Il pane della domenica  

III Domenica di Pasqua (Anno C) (18/04/2010)

Vangelo: Gv 21,1-19(forma breve Gv 21,1-14) Clicca per vedere le Letture (Vangelo: )

Visualizza Gv 21,1-19

1Dopo questi fatti, Gesù si manifestò di nuovo ai discepoli sul mare di Tiberìade. E si manifestò così: 2si trovavano insieme Simon Pietro, Tommaso detto Dìdimo, Natanaele di Cana di Galilea, i figli di Zebedeo e altri due discepoli. 3Disse loro Simon Pietro: «Io vado a pescare». Gli dissero: «Veniamo anche noi con te». Allora uscirono e salirono sulla barca; ma quella notte non presero nulla.

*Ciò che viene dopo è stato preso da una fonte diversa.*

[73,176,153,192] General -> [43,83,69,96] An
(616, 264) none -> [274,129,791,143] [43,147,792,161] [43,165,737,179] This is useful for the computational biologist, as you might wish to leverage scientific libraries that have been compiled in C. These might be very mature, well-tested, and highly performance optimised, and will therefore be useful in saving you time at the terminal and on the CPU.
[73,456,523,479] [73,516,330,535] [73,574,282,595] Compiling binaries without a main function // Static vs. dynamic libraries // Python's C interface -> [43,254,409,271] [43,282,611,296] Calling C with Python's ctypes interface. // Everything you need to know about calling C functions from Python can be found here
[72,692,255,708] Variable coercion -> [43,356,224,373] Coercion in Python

4Quando già era l’alba, Gesù stette sulla riva, ma i discepoli non si erano accorti che era Gesù. 5Gesù disse loro: «Figlioli, non avete nulla da mangiare?». Gli risposero: «No». 6Allora egli disse loro: «Gettate la rete dalla parte destra della barca e troverete». La gettarono e non riuscivano più a tirarla su per la grande quantità di pesci. 7Allora quel discepolo che Gesù amava disse a Pietro: «È il Signore!». Simon Pietro, appena udì che era il Signore, si strinse la veste attorno ai fianchi, perché era svestito, e si gettò in mare. 8Gli altri discepoli invece vennero con la barca, trascinando la rete piena di pesci: non erano infatti lontani da terra se non un centinaio di metri.

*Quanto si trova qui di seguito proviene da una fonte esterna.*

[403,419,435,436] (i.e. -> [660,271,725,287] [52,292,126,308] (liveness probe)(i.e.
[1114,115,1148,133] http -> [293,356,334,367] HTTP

9Appena scesi a terra, videro un fuoco di brace con del pesce sopra, e del pane. 10Disse loro Gesù: «Portate un po’ del pesce che avete preso ora». 11Allora Simon Pietro salì nella barca e trasse a terra la rete piena di centocinquantatré grossi pesci. E benché fossero tanti, la rete non si squarciò. 12Gesù disse loro: «Venite a mangiare». E nessuno dei discepoli osava domandargli: «Chi sei?», perché sapevano bene che era il Signore. 13Gesù si avvicinò, prese il pane e lo diede loro, e così pure il pesce. 14Era la terza volta che Gesù si manifestava ai discepoli, dopo essere risorto dai morti.

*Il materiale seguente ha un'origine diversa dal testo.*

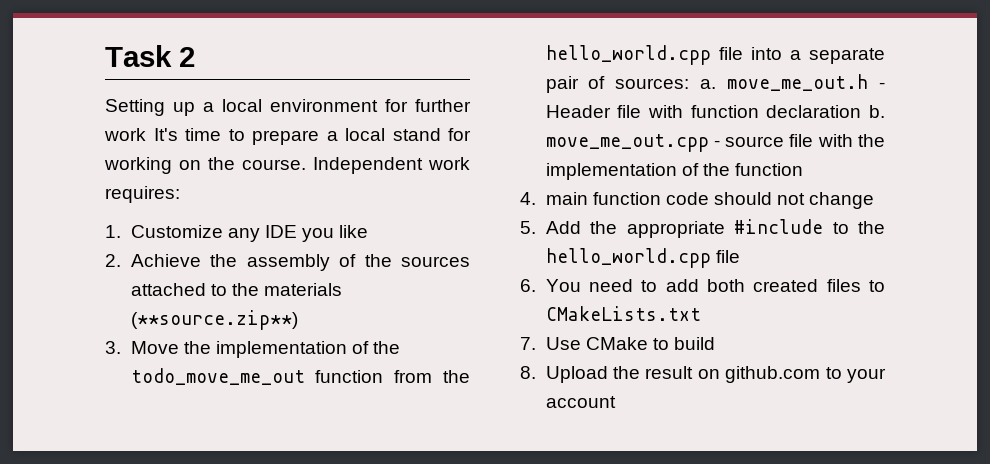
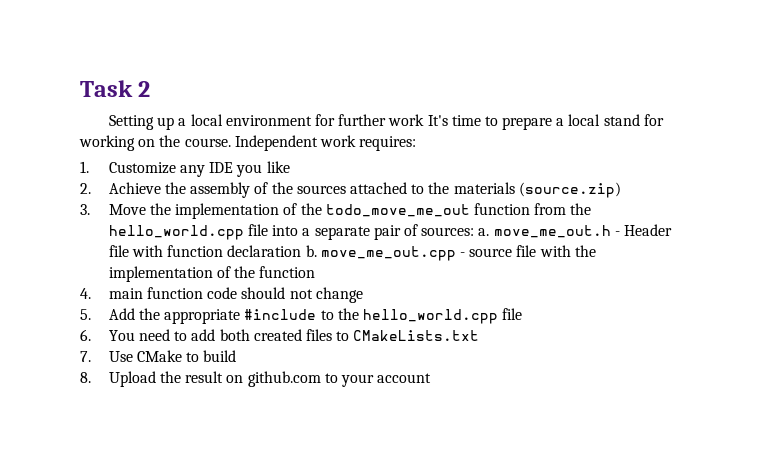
[130,310,298,330] (**source.zip**) -> [518,182,621,198] (source.zip)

15Quand’ebbero mangiato, Gesù disse a Simon Pietro: «Simone, figlio di Giovanni, mi ami più di costoro?». Gli rispose: «Certo, Signore, tu lo sai che ti voglio bene». Gli disse: «Pasci i miei agnelli». 16Gli disse di nuovo, per la seconda volta: «Simone, figlio di Giovanni, mi ami?». Gli rispose: «Certo, Signore, tu lo sai che ti voglio bene». Gli disse: «Pascola le mie pecore». 17Gli disse per la terza volta: «Simone, figlio di Giovanni, mi vuoi bene?». Pietro rimase addolorato che per la terza volta gli domandasse: «Mi vuoi bene?», e gli disse: «Signore, tu conosci tutto; tu sai che ti voglio bene». Gli rispose Gesù: «Pasci le mie pecore. 18In verità, in verità io ti dico: quando eri più giovane ti vestivi da solo e andavi dove volevi; ma quando sarai vecchio tenderai le tue mani, e un altro ti vestirà e ti porterà dove tu non vuoi». 19Questo disse per indicare con quale morte egli avrebbe glorificato Dio. E, detto questo, aggiunse: «Seguimi».

Viene Gesù, prende il pane e lo dà loro

La nostra vita quotidiana è una trama di relazioni, una vera e propria "rete". È biblica l'immagine di Dio che, come tessitore, intreccia la trama e l'ordito della nostra esistenza (cfr. Sal 138, 13). Ma anche l'esperienza della vita quotidiana ci mette costantemente in relazione gli uni con gli altri, e le immagini che descrivono queste relazioni richiamano sempre quella della rete: si parla di rete per Internet e per il sistema della posta elettronica che tutti i giorni utilizziamo, si parla di rete per il sistema delle strade e delle autostrade che percorriamo con la nostra auto per andare al lavoro o fuori porta per il week-end, si parla di rete per le telecomunicazioni, per le trasmissioni televisive o radiofoniche che occupano tempi e spazi della nostra vita quotidiana.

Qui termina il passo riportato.